Some time ago I was returning from a preaching gig in the Hamptons, home of Martha Stewart, Steven Spielberg, and numerous others of the very rich. There I had seen homes with two bedrooms on the market for $6 million, a house with a 200-car garage, and other architectural obscenities. But we had a wonderful weekend among the beautiful people of the Hamptons and no one walked out of my sermon on Sunday. As my wife and I flew back to drab Durham, North Carolina, I asked her, "Would you please explain to me what Jesus has got against rich people? I like rich people. I've met some great people who are rich. What's the problem with Jesus?"
Well, like it or not, built right into the fabric of the gospel and the practice of the Christian faith, there seems to be a deep suspicion of, even a hostility toward, the prosperous. I would have a much better time visiting the Hamptons if I were not forced to take Jesus with me.
As G. K. Chesterton said, "It may be possible to have a good debate over whether or not Jesus believed in fairies. It is a tantalizing question. Alas, it is impossible to have any sort of debate over whether or not Jesus believed that rich people were in big trouble—there is too much evidence on the subject and it is overwhelming."
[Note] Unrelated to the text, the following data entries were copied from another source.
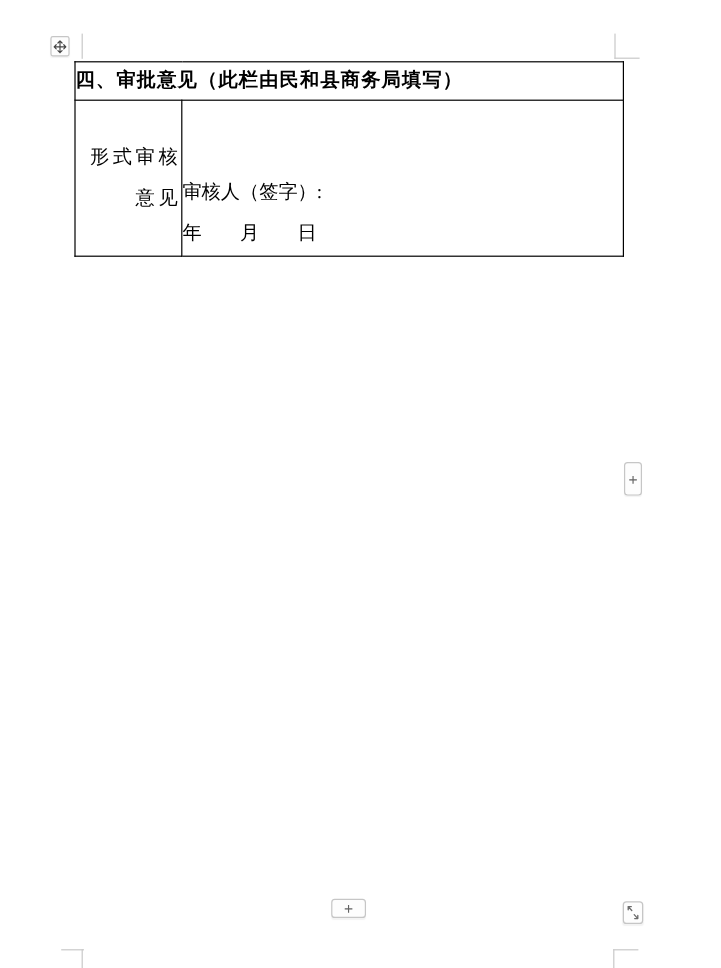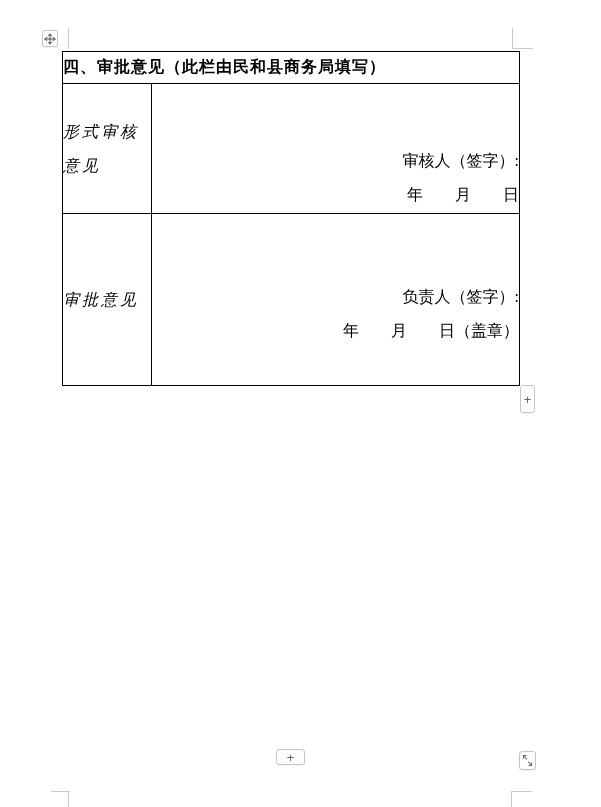"形式审核" .label-cell { font-style: italic -> none; text-align: left -> right }
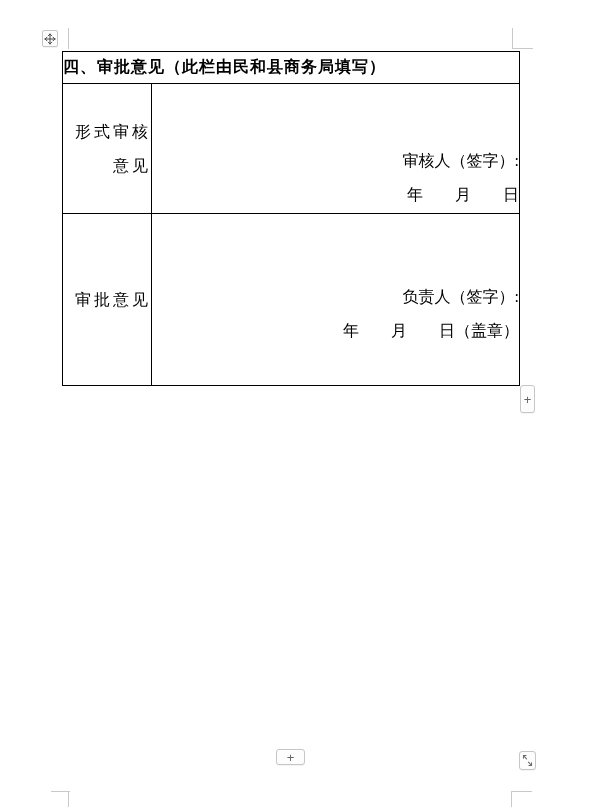"审核人（签字）:" .content-text.center { text-align: right -> left }
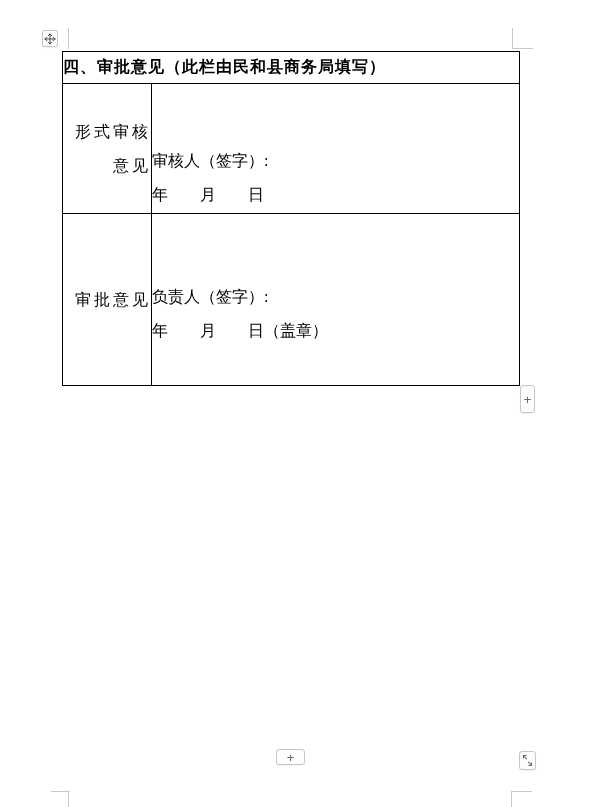"审批意见" tr.r2 { html: <tr> <td> <div>审批意见</div> </td> <td> <div>负责人（签字）: 年 月 日（盖章）</div> </td> </tr> -> none }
There is a peculiar pastoral burden of having to preach Jesus Christ and him crucified in the midst of a nation of prosperity, particularly if the affluent are among us when we preach. Most of us preachers (to the discredit of the American church) preach to relatively affluent congregations. Jesus makes a prickly pulpit partner when, in the pews, sit those for whom he appears to have had deep antipathy.